Les conducteurs de taxi-motos se taillent désormais un nouveau profil : celui d’un psychologue auprès de qui les Béninois se soulagent le mieux de leur vécu quotidien. Et l’occasion faisant le larron, la sympathie débouche parfois sur des relations opportunistes et des vices inédits.
Il n’est pas loin d’être un agent secret de la ville de Cotonou. Bernardin D., 33 ans, peintre le jour et conducteur de taxi-moto la nuit, connaîtdu bout des doigts le vécu quotidien des Béninois. Il a l’art de lire les pensées de ses clients, de les amener à lui confesser leurs soucis ou d’avoir leurs opinions sur un sujet qui le tracasse.Parfois sur sa vieille moto, il n’en demande pas pour tout savoir sur ses passagers.Rien que pour cet après-midi du 25 août 2016, il a fait une bonne moisson de faits de société. Pendant plus d’une demi-heure, sur le parc situé le long de la clôture de la Faculté des Sciences de la Santé, il nous raconte sans cesse, des histoires concoctées dans la journée.
« Au moins 8 sur les 12 clients que j’ai pris aujourd’hui sont très soucieux. Ce que mes oreilles entendent me dépasse. Il m’arrive parfois de me demander, si tel passager que je viens de déposer, ne finira pas par commettre des bêtises après,divorcer, démissionner de son travail, voire se suicider », explique-t-il. Des plaintes, Bernadin en entend tellement qu’il se plait désormais dans la précarité qu’il vit. Parce que, justifie-t-il, « quand je prends des fonctionnaires qui me parlent de leurs situations, je n’envie plus leur habillement », ajoute-t-il.
Combler avec l’inconnu le vide qui est en nous
La perte d’un emploi, des problèmes au foyer constituent les sujets de conversation durant le parcours. A l’incompréhensible, qui fit irruption dans la vie des passagers, le conducteur de taxi-moto semble être la solution immédiate. Presque eux tous sont habitués à ce phénomène social qui prend de l’ampleur. C’est à croire que les Béninois n’ont plus à qui se confier pour se soulager de leurs peines.

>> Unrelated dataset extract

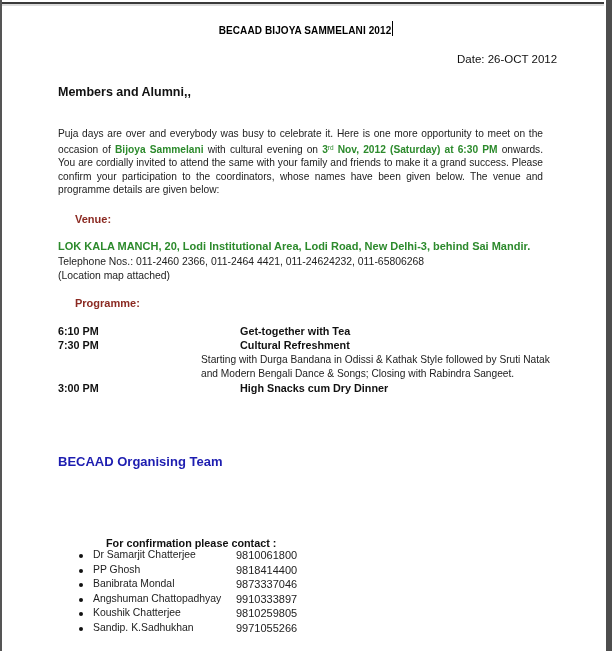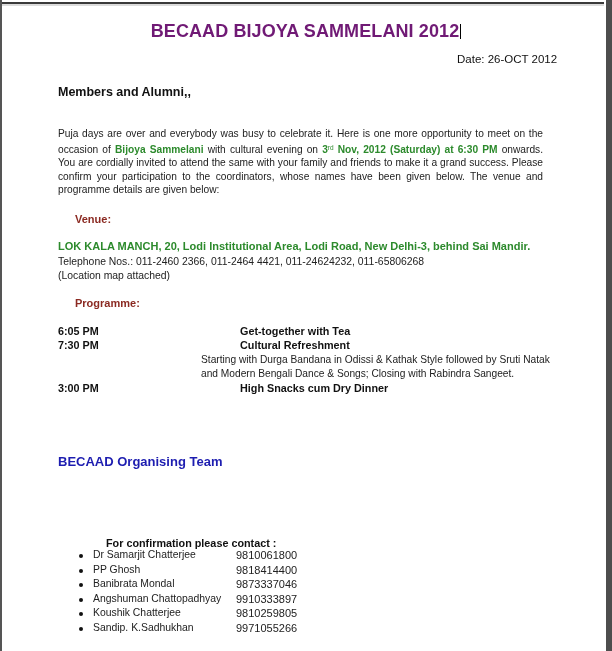"BECAAD BIJOYA SAMMELANI 2012" .title { color: #701a75 -> #000000; font-size: 18px -> 10px }
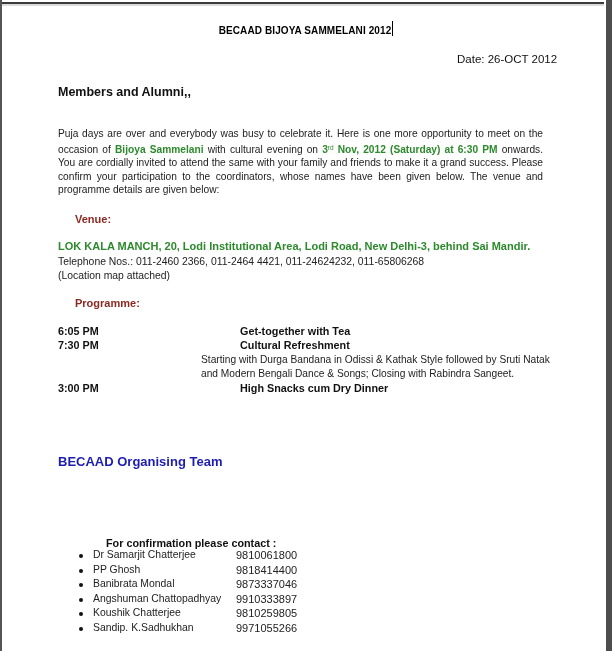"6:05 PM" span.prog-time { text: 6:05 -> 6:10 }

Dame Augustine F., 26 ans, vient juste d’être dépose devant la poste de Cadjèhoun. Elle prend encore quelques minutes pour discuter avec le Zémidjan. Son humeur cache mal la complicité qu’il a dû avoir entre les deux depuis Godomey, au point d’aboutir à un échange de contacts : « Tous ceux qui sont en maillot jaune ont toujours quelque chose de plus que nous ignorons. Je lui avais posé un problème que j’ai au service, et ayant eu entre temps une expérience de l’administration publique, il a su me prodiguer des conseils ». Cette secrétaire dans une structure de la place est tout a fait rassurée d’avoir trouvé un bon samaritain, qui a su combler le vide qui est en elle.
Les Zémidjans constituent alors l’oreille attentive à qui les clients de se confient. Ils sont suffisamment conscients de cet atout, au point d’enclencher eux-mêmes les discussions pour se forger de nouvelles expériences. « C’est comme si les passagers ont honte de parler de leurs soucis à des proches. Ils profitent du fait qu’ils ne nous reverront plus certainement pour tout nous confier. Et nous, on partage avec eux nos expériences de la vie. L’histoire n’est pas souvent nouvelle pour nous. Nous l’avions déjà entendue d’un autre passager ou lors de nos discussions sur le parc », souligne Bernadin D.